Change of name[edit]

The article says the river was earlier known as the Pequot. Anyone know when and why it was changed to Thames? Presumably by that time there was no longer anyone around with a memory of how the English Thames was pronounced. Flapdragon (talk) 19:32, 8 August 2010 (UTC)

Believe it or not, the Thames is called the THAMes (not the Tems) because that's the way it was pronounced when the New London Colony was founded. The British river's name "drifted" with the rise of the House of Hanover and the changes made to British English in the 1700s. Pequot was the name given by the local Native Americans.

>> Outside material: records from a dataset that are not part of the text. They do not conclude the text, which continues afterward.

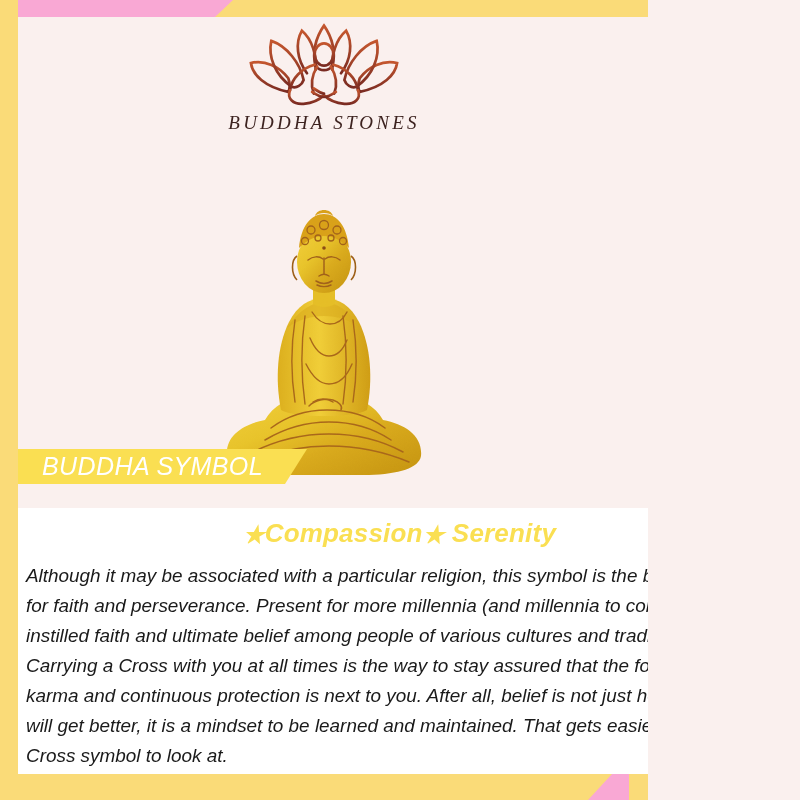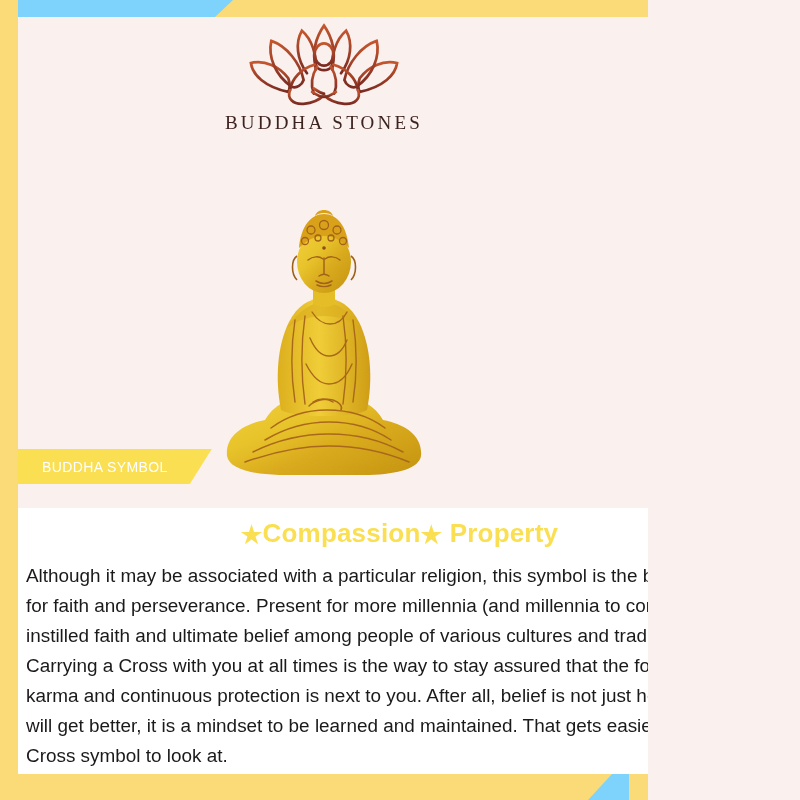--- a/index.html
+++ b/index.html
@@ -11,22 +11,23 @@
     height: 800px;
     overflow: hidden;
     font-family: "Liberation Sans", sans-serif;
     background: #faf0ee;
   }
 
   .poster {
     position: relative;
     width: 648px;
     height: 800px;
-    background: #7dd3fc;
+    background: #f9a8d4;
     overflow: hidden;
+    font-style: italic;
   }
 
   
   .frame-top-bar {
     position: absolute;
     top: 0;
     left: 215px;
     width: 585px;
     height: 17px;
     background: #fadb78;
@@ -138,21 +139,21 @@
     top: 449px;
     height: 35px;
     padding: 0 44px 0 24px;
     background: #fadf52;
     display: flex;
     align-items: center;
     clip-path: polygon(0 0, 100% 0, calc(100% - 22px) 100%, 0 100%);
   }
   .symbol-tag-label {
     color: #ffffff;
-    font-size: 14px;
+    font-size: 25px;
     letter-spacing: 0.4px;
     font-family: "Liberation Sans", sans-serif;
     white-space: nowrap;
   }
 
   
   .content-card {
     position: absolute;
     left: 18px;
     top: 508px;
@@ -333,18 +334,18 @@
       </svg>
     </span>
   </div>
 
   <div class="symbol-tag">
     <span class="symbol-tag-label">BUDDHA SYMBOL</span>
   </div>
 
   <div class="content-card">
     <div class="headline">
-      <span class="star">★</span><span>Compassion</span><span class="star">★</span> <span>Property</span>
+      <span class="star">★</span><span>Compassion</span><span class="star">★</span> <span>Serenity</span>
     </div>
     <p class="body-copy">Although it may be associated with a particular religion, this symbol is the bare synonym for faith and perseverance. Present for more millennia (and millennia to come) it has instilled faith and ultimate belief among people of various cultures and traditions. Carrying a Cross with you at all times is the way to stay assured that the force of good karma and continuous protection is next to you. After all, belief is not just hoping things will get better, it is a mindset to be learned and maintained. That gets easier with a Cross symbol to look at.</p>
   </div>
 
 </div>
 
 </body></html>

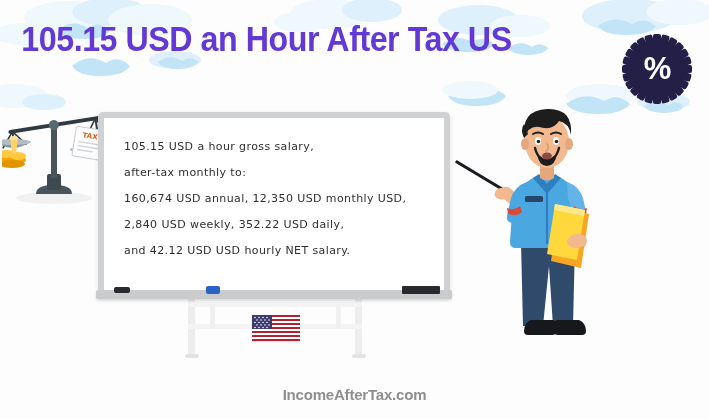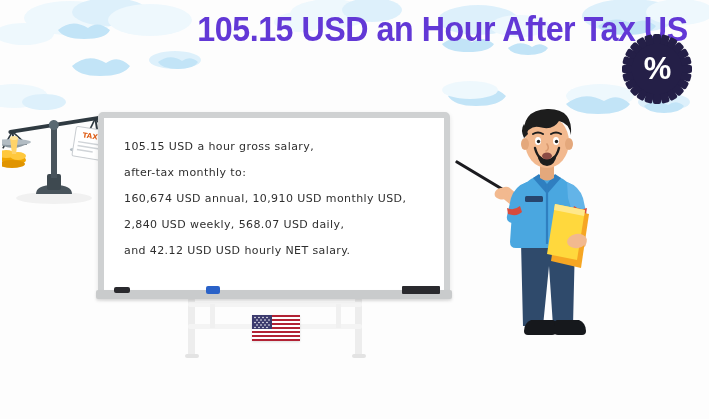--- a/index.html
+++ b/index.html
@@ -9,22 +9,22 @@
     font-family:"Liberation Sans", sans-serif;
     position:relative;
   }
   #stage{position:absolute;left:0;top:0;width:709px;height:419px;overflow:hidden;background:#fdfdfd;}
 
   
   .cloudlayer{position:absolute;left:0;top:0;width:709px;height:419px;pointer-events:none;}
 
   
   #title-bar{
-    position:absolute;left:0;top:6px;width:709px;height:48px;
-    text-align:right;z-index:6;
+    position:absolute;left:0;top:16px;width:709px;height:48px;
+    text-align:left;z-index:6;
   }
   #page-title{
     display:inline-block;
     font-family:"Liberation Sans", sans-serif;
     font-weight:bold;
     font-size:35px;
     letter-spacing:-0.5px;
     color:#6238d6;
     line-height:46px;
     transform:scaleX(0.92);
@@ -233,22 +233,22 @@
     <rect x="30" y="6" width="5" height="24" fill="#f0f0f0"></rect>
     <rect x="156" y="6" width="5" height="24" fill="#f0f0f0"></rect>
     <rect x="5" y="56" width="14" height="4" rx="2" fill="#e3e3e3"></rect>
     <rect x="172" y="56" width="14" height="4" rx="2" fill="#e3e3e3"></rect>
   </svg>
 
   <div id="whiteboard">
     <div id="board-text">
       <span class="ln">105.15 USD a hour gross salary,</span>
       <span class="ln">after-tax monthly to:</span>
-      <span class="ln">160,674 USD annual, 10,910 USD monthly USD,</span>
-      <span class="ln">2,840 USD weekly, 568.07 USD daily,</span>
+      <span class="ln">160,674 USD annual, 12,350 USD monthly USD,</span>
+      <span class="ln">2,840 USD weekly, 352.22 USD daily,</span>
       <span class="ln">and 42.12 USD USD hourly NET salary.</span>
     </div>
   </div>
 
   <div id="board-tray">
     <div id="tray-inner">
       <div class="marker-black"></div>
       <div class="marker-blue"></div>
       <div class="eraser-dark"></div>
     </div>
@@ -349,14 +349,17 @@
     <circle cx="101.5" cy="45.5" r="1.7" fill="#1d1d1d"></circle>
 
     <path d="M92 48 q3 5 -1 7" stroke="#d99a70" stroke-width="1.6" fill="none" stroke-linecap="round"></path>
 
     <path d="M82 58 q10 10 20 0 q-2 12 -10 12 q-8 0 -10 -12z" fill="#1d1d1d"></path>
     <ellipse cx="92" cy="60" rx="5" ry="3.5" fill="#8a4b44"></ellipse>
     <path d="M80 52 q2 8 6 10" stroke="#1d1d1d" stroke-width="2.4" fill="none" stroke-linecap="round"></path>
     <path d="M104 52 q-2 8 -6 10" stroke="#1d1d1d" stroke-width="2.4" fill="none" stroke-linecap="round"></path>
   </svg>
 
+  <div id="footer">
+    <span id="footer-text">IncomeAfterTax.com</span>
+  </div>
 
 </div>
 
 </body></html>

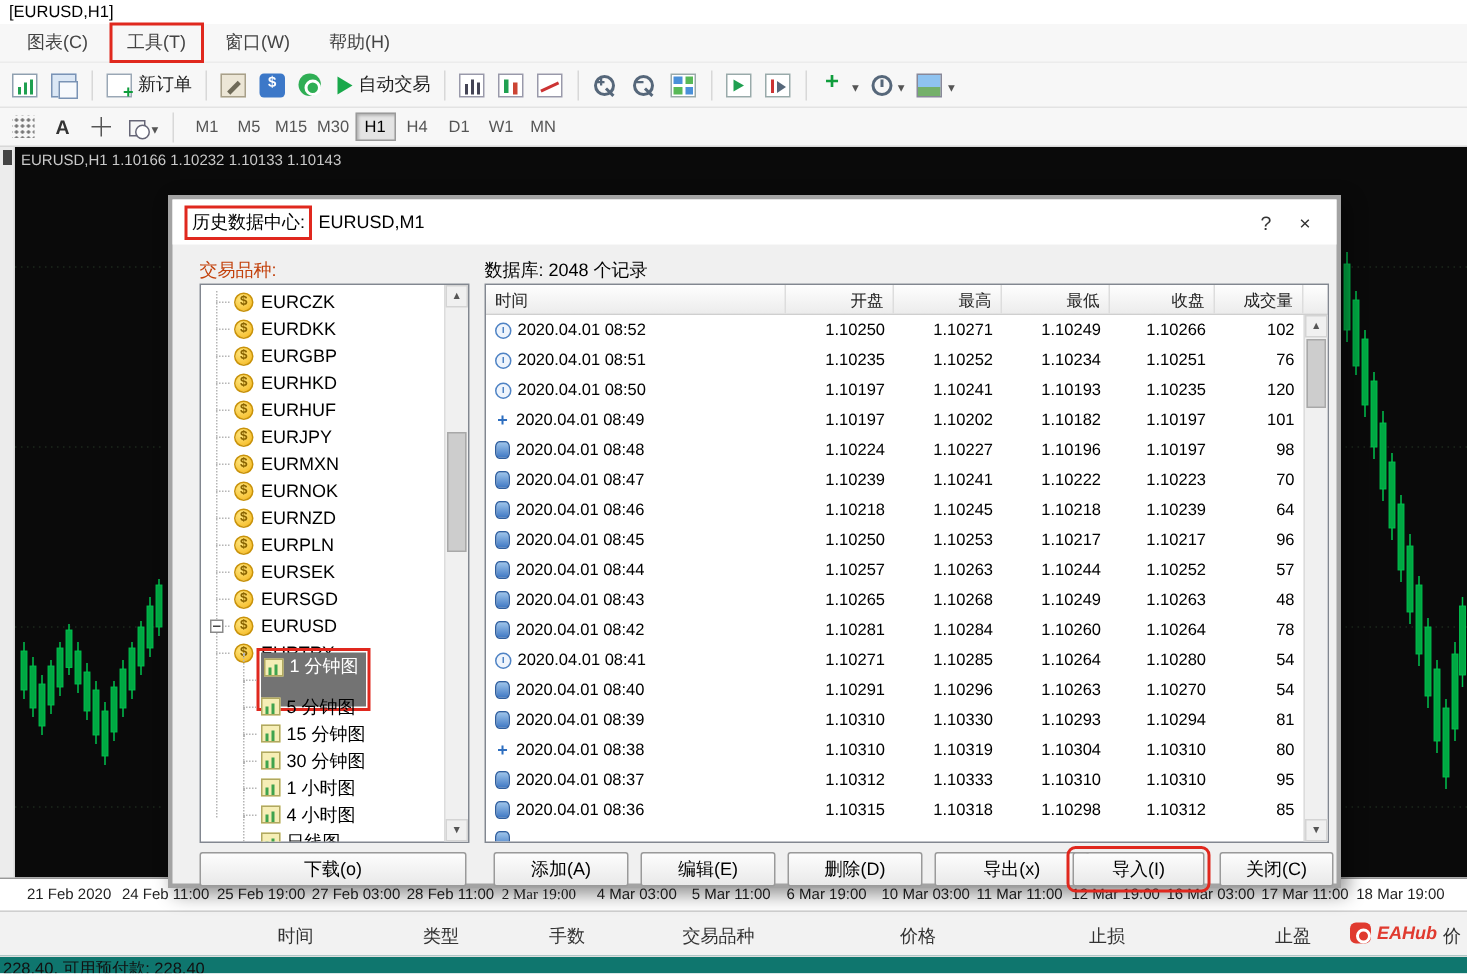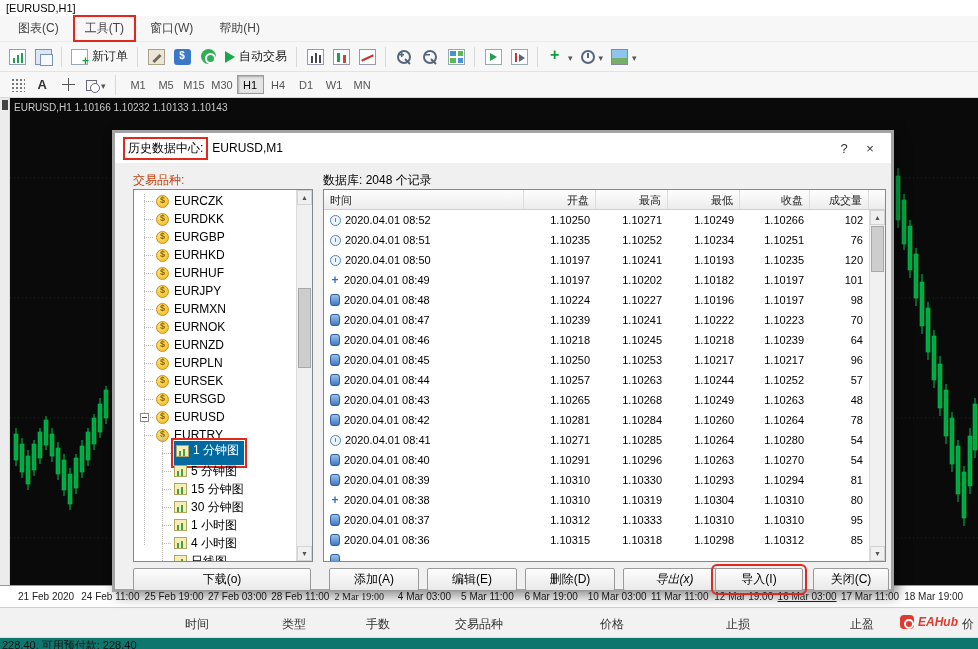--- a/index.html
+++ b/index.html
@@ -9,21 +9,21 @@
   
   .titlebar{position:absolute;top:0;left:0;right:0;height:16px;background:#fff;font-size:11px;line-height:16px;padding-left:6px;color:#000}
   .menubar{position:absolute;top:16px;left:0;right:0;height:26px;background:#f7f7f7;display:flex;align-items:center;padding-left:8px;gap:6px;color:#444;border-bottom:1px solid #ececec}
   .menu-item{padding:3px 10px;font-size:12px}
   .menu-item.ann{outline:2px solid #e0281e}
 
   .toolbar1{position:absolute;top:42px;left:0;right:0;height:30px;background:#f7f7f7;display:flex;align-items:center;padding-left:4px;border-bottom:1px solid #e3e3e3}
   .toolbar2{position:absolute;top:72px;left:0;right:0;height:26px;background:#f7f7f7;display:flex;align-items:center;padding-left:4px;border-bottom:1px solid #d8d8d8}
   .tb-inline{display:flex;align-items:center}
   .sep{width:1px;height:20px;background:#d8d8d8;margin:0 5px;flex:0 0 auto}
-  .tbtn{height:24px;min-width:26px;display:flex;align-items:center;justify-content:center;gap:4px;padding:0 4px;color:#333}
+  .tbtn{height:24px;min-width:26px;display:flex;align-items:center;justify-content:space-between;gap:4px;padding:0 4px;color:#333}
   .tbtn .lbl{font-size:12px;color:#222;white-space:nowrap}
   .dd::after{content:"▾";font-size:9px;color:#555}
 
   
   .ic{width:17px;height:16px;position:relative;display:inline-block;flex:0 0 auto}
   .ic-new-chart-icon{background-color:#fff;border:1px solid #8fa0b0;background-image:linear-gradient(#1fa050,#1fa050),linear-gradient(#1fa050,#1fa050),linear-gradient(#1fa050,#1fa050);background-position:3px 8px,7px 5px,11px 3px;background-size:2px 5px,2px 8px,2px 10px;background-repeat:no-repeat}
   .ic-profiles-icon{background:#dbe7f5;border:1px solid #7a93b5}
   .ic-profiles-icon::after{content:"";position:absolute;left:4px;top:4px;width:11px;height:10px;background:#f7f9fc;border:1px solid #7a93b5}
   .ic-new-order-icon{background:#fff;border:1px solid #9aa7b5}
   .ic-new-order-icon::after{content:"+";position:absolute;right:-2px;bottom:-4px;color:#0f9d3c;font-weight:bold;font-size:12px}
@@ -103,21 +103,21 @@
   .tree-row.child{padding-left:40px}
   .tree-row.child::before{left:28px;width:9px}
   .tree-row.child::after{content:"";position:absolute;left:28px;top:-9px;height:18px;border-left:1px dotted #b5b5b5}
   .minus{position:absolute;left:6px;top:5px;width:9px;height:9px;background:#fff;border:1px solid #8a8a8a;z-index:2}
   .minus::after{content:"";position:absolute;left:1px;top:3px;width:5px;height:1px;background:#444}
   .coin{position:relative;width:13px;height:13px;border-radius:50%;background:radial-gradient(circle at 35% 30%,#ffe680,#f4b519);border:1px solid #c8920a;margin-right:5px;flex:0 0 auto}
   .coin::after{content:"$";position:absolute;left:0;right:0;top:-1px;text-align:center;font-size:9px;font-weight:bold;color:#8a6400}
   .chart-ic{width:13px;height:12px;margin-right:4px;flex:0 0 auto;background-color:#f6eeb6;border:1px solid #b0a860;background-image:linear-gradient(#3fa34d,#3fa34d),linear-gradient(#3fa34d,#3fa34d);background-position:2px 5px,6px 3px;background-size:2px 5px,2px 7px;background-repeat:no-repeat}
   .t-label{font-size:12px;color:#000}
   .p-wrap{display:flex;align-items:center}
-  .p-wrap.sel{background:#0369a1;padding:1px 5px 6px 2px}
+  .p-wrap.sel{background:#737373;padding:1px 5px 18px 2px}
   .p-wrap.sel .t-label{color:#fff}
   .p-wrap.ann-sel{outline:2px solid #e0281e;outline-offset:1px}
 
   .table-box{position:absolute;left:208px;top:56px;width:563px;height:373px;background:#fff;border:1px solid #828790;overflow:hidden}
   .thead{position:absolute;top:0;left:0;right:0;height:20px;display:flex;background:linear-gradient(#fefefe,#ececec);border-bottom:1px solid #cfcfcf}
   .th{font-size:11px;color:#222;padding:3px 6px;border-right:1px solid #ddd;text-align:right;flex:0 0 auto}
   .th.time{text-align:left}
   .tbody{position:absolute;top:20px;bottom:0;left:0;right:16px;overflow:hidden}
   .tr{display:flex;height:20px;align-items:center}
   .td{font-size:11px;padding:0 6px;text-align:right;color:#000;white-space:nowrap;flex:0 0 auto}
@@ -337,21 +337,21 @@
       <span class="axis-label" style="left: 144.6px;">25 Feb 19:00</span>
       <span class="axis-label" style="left: 207.9px;">27 Feb 03:00</span>
       <span class="axis-label" style="left: 271.2px;">28 Feb 11:00</span>
       <span class="axis-label" style="left: 334.5px; font-family: Liberation Serif, serif;">2 Mar 19:00</span>
       <span class="axis-label" style="left: 397.8px;">4 Mar 03:00</span>
       <span class="axis-label" style="left: 461.1px;">5 Mar 11:00</span>
       <span class="axis-label" style="left: 524.4px;">6 Mar 19:00</span>
       <span class="axis-label" style="left: 587.7px;">10 Mar 03:00</span>
       <span class="axis-label" style="left: 651px;">11 Mar 11:00</span>
       <span class="axis-label" style="left: 714.3px;">12 Mar 19:00</span>
-      <span class="axis-label" style="left: 777.6px; text-decoration: underline;">16 Mar 03:00</span>
+      <span class="axis-label" style="left: 777.6px;">16 Mar 03:00</span>
       <span class="axis-label" style="left: 840.9px;">17 Mar 11:00</span>
       <span class="axis-label" style="left: 904.2px;">18 Mar 19:00</span>
     </div>
 
   <div class="status-bar" id="status-bar">
     <span class="watermark">
       <span class="wm-icon"></span>
       <span>EAHub</span>
     </span>
     <span class="sb-h partial">价</span>
@@ -695,18 +695,18 @@
         <span class="vs-thumb t-table"></span>
         <span class="vs-down"></span>
       </div>
     </div>
 
     <div id="dlg-buttons">
         <div class="dlg-btn" style="left: 18px; width: 178px;">下载(o)</div>
         <div class="dlg-btn" style="left: 214px; width: 90px;">添加(A)</div>
         <div class="dlg-btn" style="left: 312px; width: 90px;">编辑(E)</div>
         <div class="dlg-btn" style="left: 410px; width: 90px;">删除(D)</div>
-        <div class="dlg-btn" style="left: 508px; width: 103px; font-style: italic;">导出(x)</div>
+        <div class="dlg-btn" style="left: 508px; width: 103px;">导出(x)</div>
         <div class="dlg-btn ann" style="left: 600px; width: 88px;">导入(I)</div>
         <div class="dlg-btn" style="left: 698px; width: 76px;">关闭(C)</div>
       </div>
   </div>
 </div>
 
 </body></html>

I've added a citation [1]. Markvs88 (talk) 01:20, 9 August 2010 (UTC) (talk) 12:35, 30 September 2012 (UTC)As a 57 year resident of New London County, I'm perplexed that anyone should decide a "citation needed" for the common pronunciation...who the heck are you to question this? Seriously, there are many names in New England that are not pronounced the way they are in the country from which the names came, e.g., Norwich, Groton, Versailles, here in Connecticut, but there is no possible "citation" except common usage in the area. Considering local variations on Norwich for example, "Nawitch", "Nawrwich", "Norch", even common usage is a shaky citation for pronunciation, so it seems to me that demanding citations for pronunciation of names is foolish and pompous at best.